## INFORMATION PROVIDED
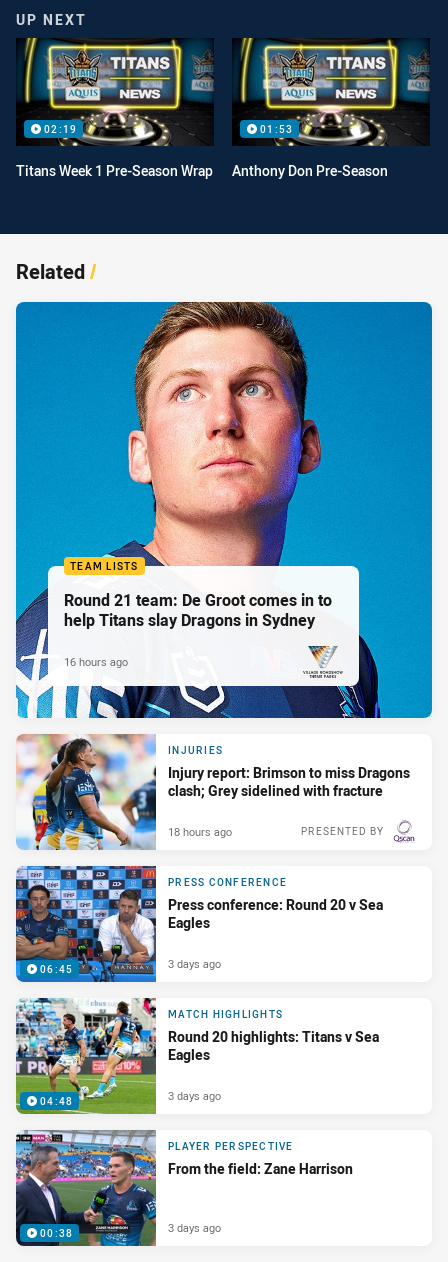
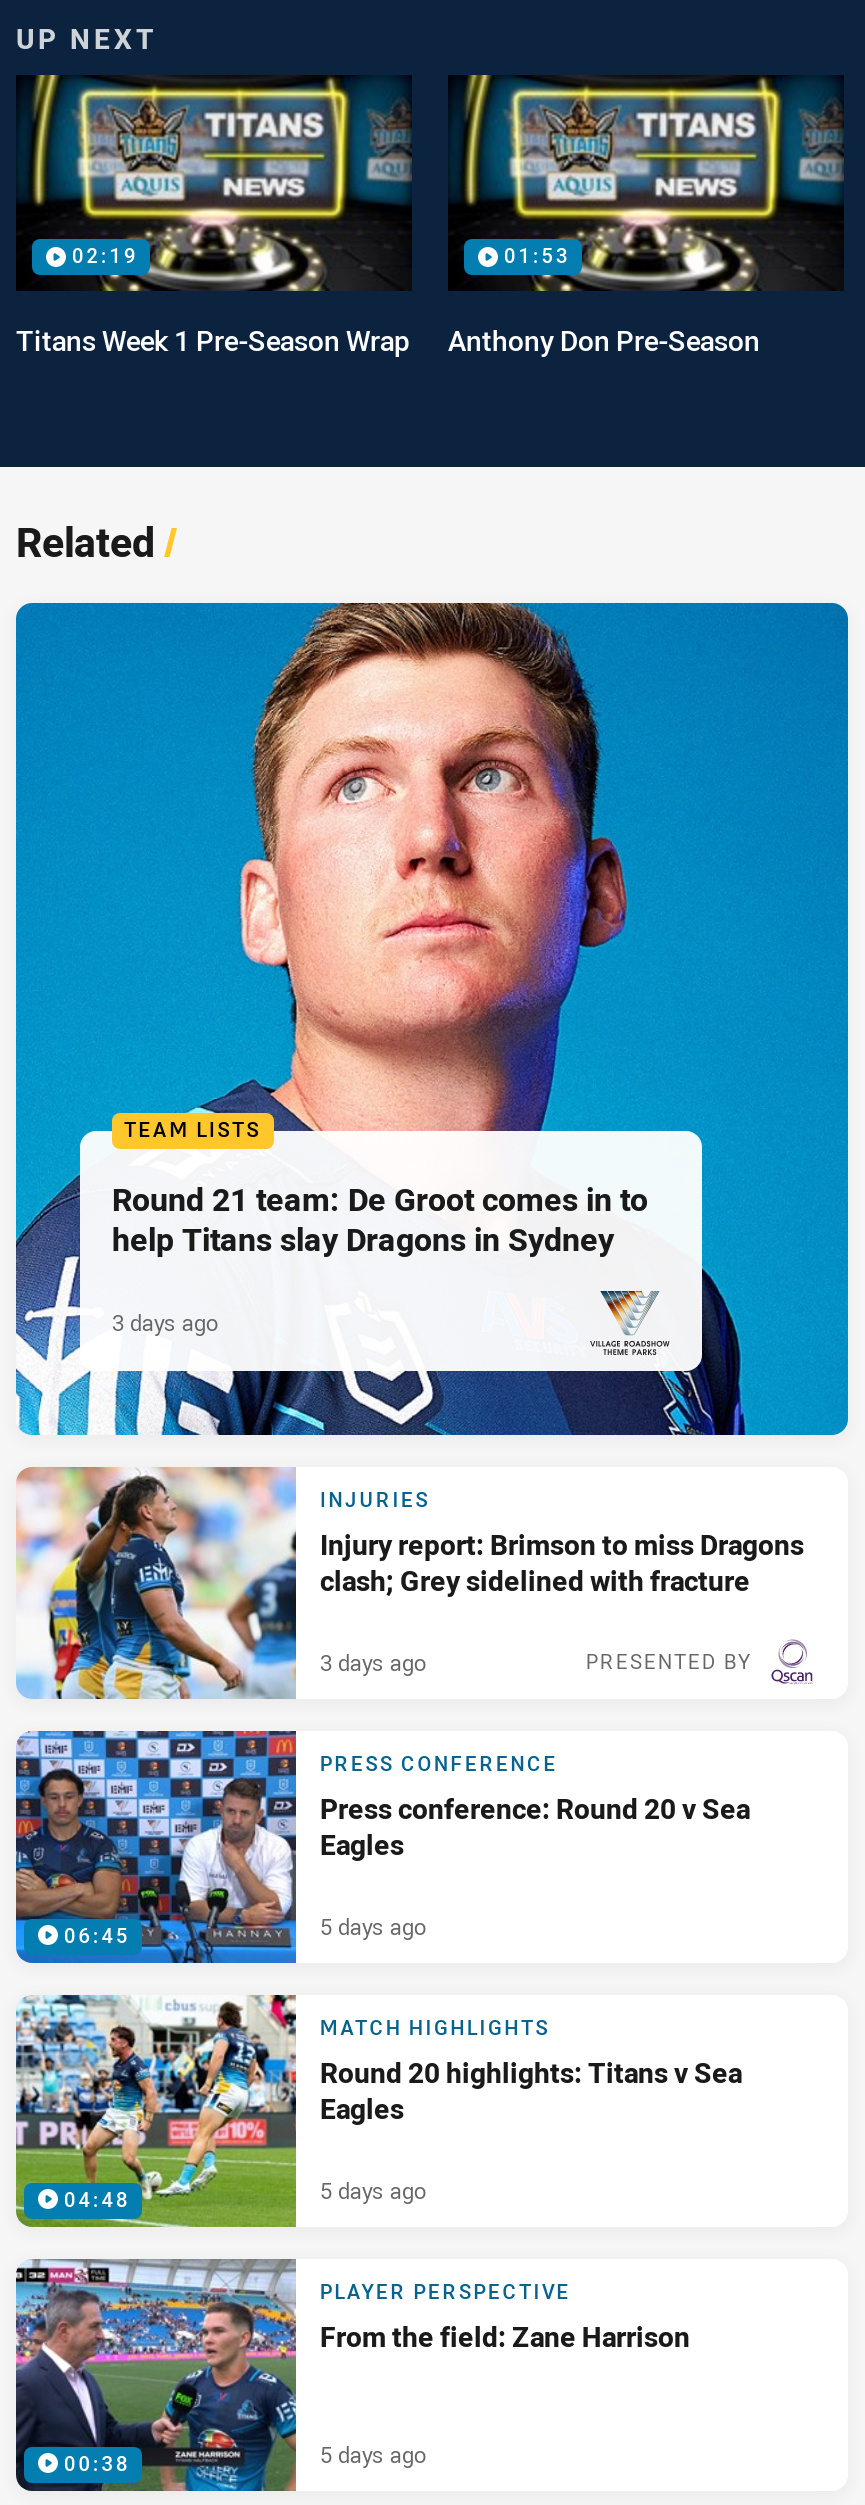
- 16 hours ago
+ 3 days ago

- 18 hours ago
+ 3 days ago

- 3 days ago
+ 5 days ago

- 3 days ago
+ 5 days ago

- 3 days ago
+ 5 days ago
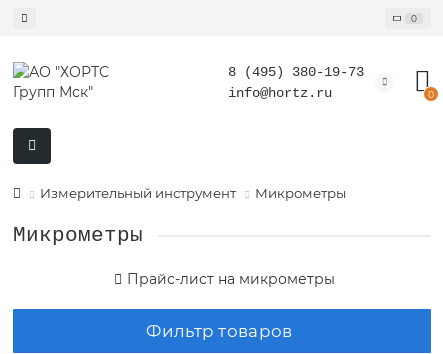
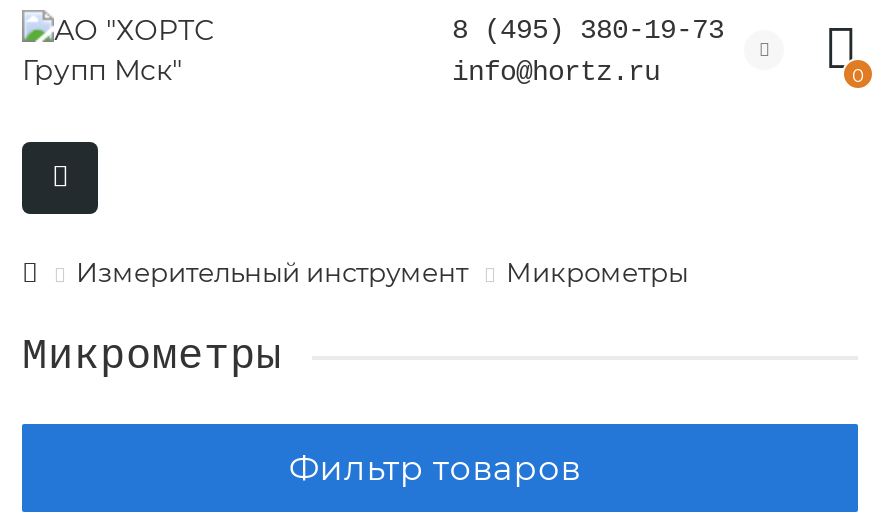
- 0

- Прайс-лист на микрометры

## WORK TASK
Leave the pictures out. Otherwise, output the listing above exactly.

## WORKED SOLUTION
- 16 hours ago
+ 3 days ago

- 18 hours ago
+ 3 days ago

- 3 days ago
+ 5 days ago

- 3 days ago
+ 5 days ago

- 3 days ago
+ 5 days ago
- 0

- Прайс-лист на микрометры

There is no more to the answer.